Discussion:
How to reference Excel 10.0 from Word
(too old to reply)
jdw
2004-09-28 18:21:02 UTC
Permalink
I need to check if a user's machine has a reference to Excel before
executing a macro in Word. This is the following code:

If VBE.ActiveVBProject.References("Excel").IsBroken Then

If Excel is referenced, there are no complaints. If I uncheck it from
references, then I get the "Index out of bounds" or something similar.
Can anyone help?
Åsa Holmgren
2004-09-29 12:46:43 UTC
Permalink
If Excel is not referenced it's not part of the References collection. Try
this code:

Dim obj As Object
Dim bExcelRefOK As Boolean

For Each obj In VBE.ActiveVBProject.References
If obj.Name = "Excel" And obj.IsBroken = False Then
bExcelRefOK = True
End If
Next obj


/Asa
Post by jdw
I need to check if a user's machine has a reference to Excel before
If VBE.ActiveVBProject.References("Excel").IsBroken Then
If Excel is referenced, there are no complaints. If I uncheck it from
references, then I get the "Index out of bounds" or something similar.
Can anyone help?
James Wagman
2004-09-29 14:37:58 UTC
Permalink
Thanks, that worked. How then can I add a reference to Excel
programmatically if missing?
Åsa Holmgren
2004-09-30 07:48:44 UTC
Permalink
Add an Excel reference with this code:

VBE.ActiveVBProject.References.AddFromGuid _
"{00020813-0000-0000-C000-000000000046}", 1, 4

/Asa
Post by James Wagman
Thanks, that worked. How then can I add a reference to Excel
programmatically if missing?
James Wagman
2004-09-30 13:29:30 UTC
Permalink
How did you find the GUID? Will it work regardless of Excel version?
Åsa Holmgren
2004-09-30 14:48:00 UTC
Permalink
I found the GUID earlier by serching the newsgroups... The GUID works
regardless of Excel version, but changing the "Minor" parameter from "4" to
"3" causes VBA to load Excel 9 instead of Excel 10.
Post by James Wagman
How did you find the GUID? Will it work regardless of Excel version?
jdw
2004-10-05 17:52:52 UTC
Permalink
Post by Åsa Holmgren
I found the GUID earlier by serching the newsgroups... The GUID works
regardless of Excel version, but changing the "Minor" parameter from "4" to
"3" causes VBA to load Excel 9 instead of Excel 10.
Post by James Wagman
How did you find the GUID? Will it work regardless of Excel version?
I have one more question regarding the referencing. In my code, I have
a sub which returns an Excel worksheet, and the sub is full of
references to excel. It seems that the VBA engine starts looking for
these references before it runs any other code, so my effort to
programmatically add the reference is for naught. Anyone have any
workarounds?
Åsa Holmgren
2004-10-06 12:02:07 UTC
Permalink
Try to use late binding instead of early binding:

Dim objExcel As Object
Dim objBook As Object
Set objExcel = CreateObject("Excel.Application")
Set objBook = objExcel.Workbooks.Open("D:\Mybook.xls")

instead of

Dim objExcel As Excel.Application
Dim objBook As Excel.Workbook
Set objExcel = New Excel.Application
Set objBook = objExcel.Workbooks.Open("D:\Mybook.xls")

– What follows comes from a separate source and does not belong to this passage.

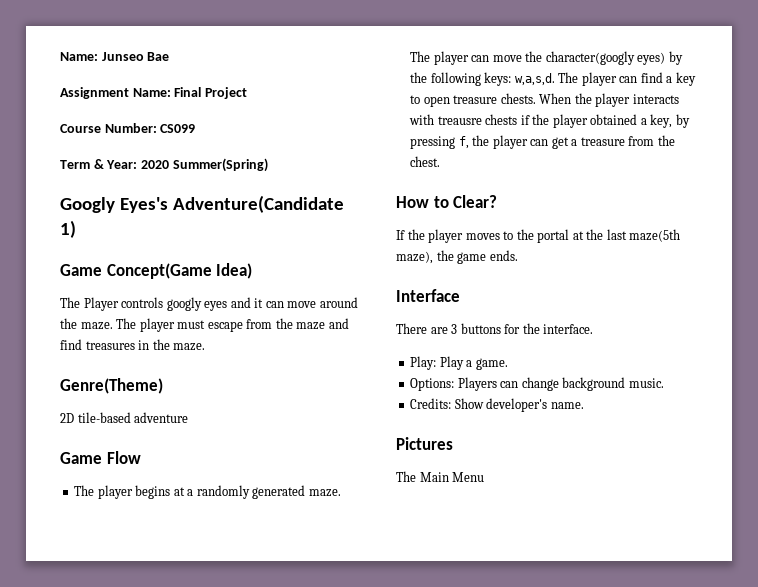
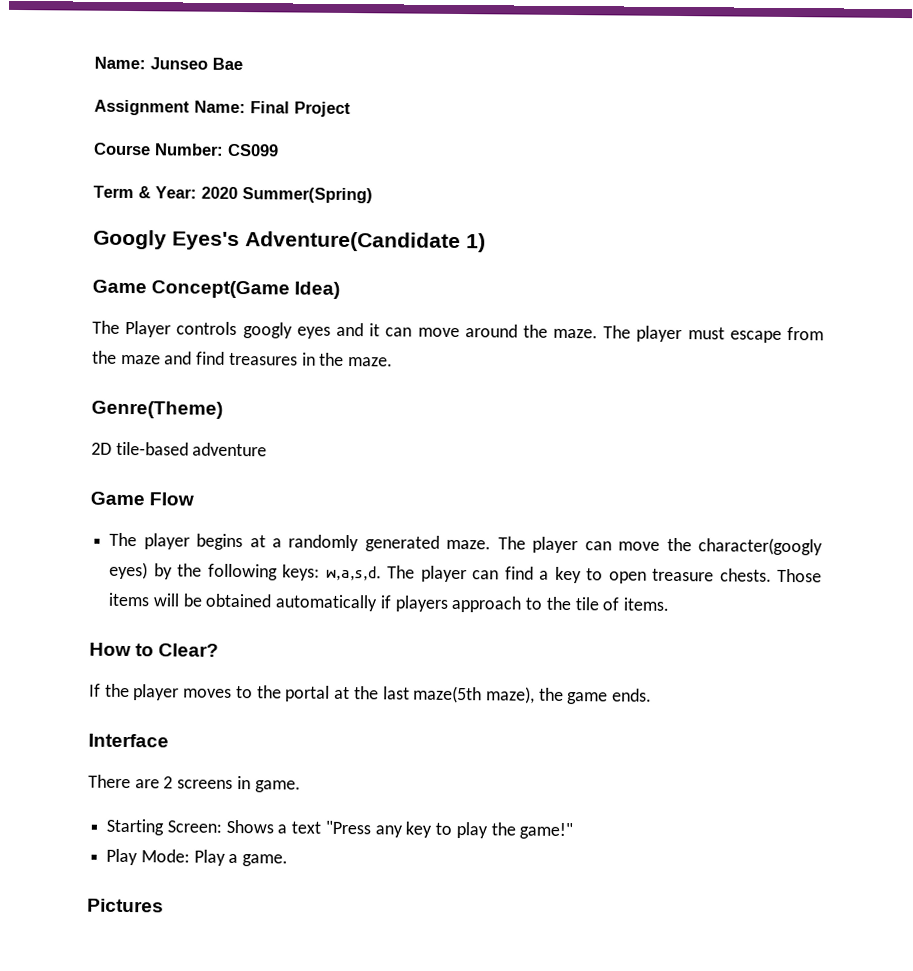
[539,93,679,107] [409,114,690,128] [410,135,675,149] [410,156,441,167] When the player interacts with treausre chests if the player obtained a key, by pressing f, the player can get a treasure from the chest. -> [777,568,822,583] [108,592,669,613] Those items will be obtained automatically if players approach to the tile of items.
[451,323,594,334] [410,356,508,370] [410,377,664,391] [410,398,584,412] [396,437,453,450] [396,471,485,482] 3 buttons for the interface. // Play: Play a game. // Options: Players can change background music. // Credits: Show developer's name. // Pictures // The Main Menu -> [163,776,301,793] [106,818,574,840] [106,848,289,867] [87,898,164,913] 2 screens in game. // Starting Screen: Shows a text "Press any key to play the game!" // Play Mode: Play a game. // Pictures

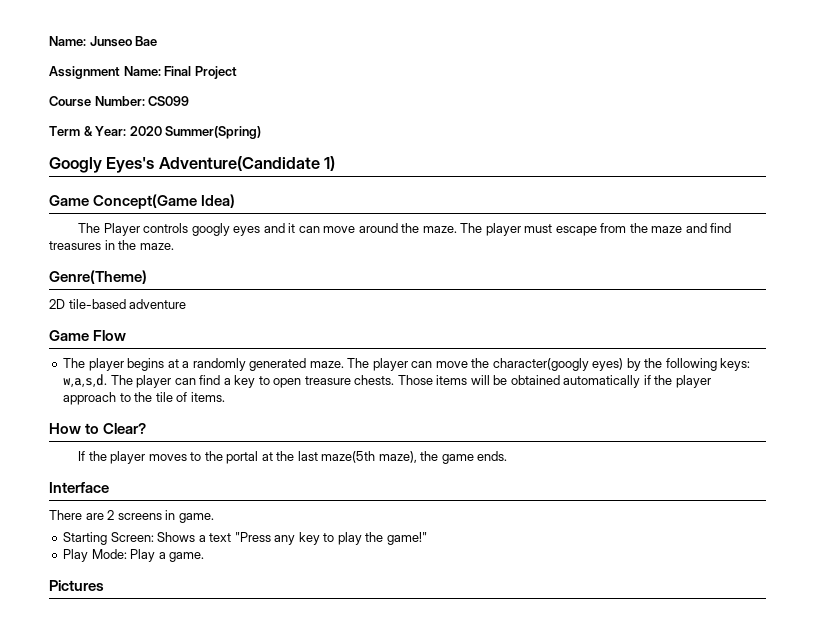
[394,595,448,612] players -> [654,375,711,388] the player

Remove all references to Excel when using late binding.

/Asa
Post by jdw
Post by Åsa Holmgren
I found the GUID earlier by serching the newsgroups... The GUID works
regardless of Excel version, but changing the "Minor" parameter from "4" to
"3" causes VBA to load Excel 9 instead of Excel 10.
Post by James Wagman
How did you find the GUID? Will it work regardless of Excel version?
I have one more question regarding the referencing. In my code, I have
a sub which returns an Excel worksheet, and the sub is full of
references to excel. It seems that the VBA engine starts looking for
these references before it runs any other code, so my effort to
programmatically add the reference is for naught. Anyone have any
workarounds?
James
2004-10-06 13:57:35 UTC
Permalink
thanks, I think that will do the trick.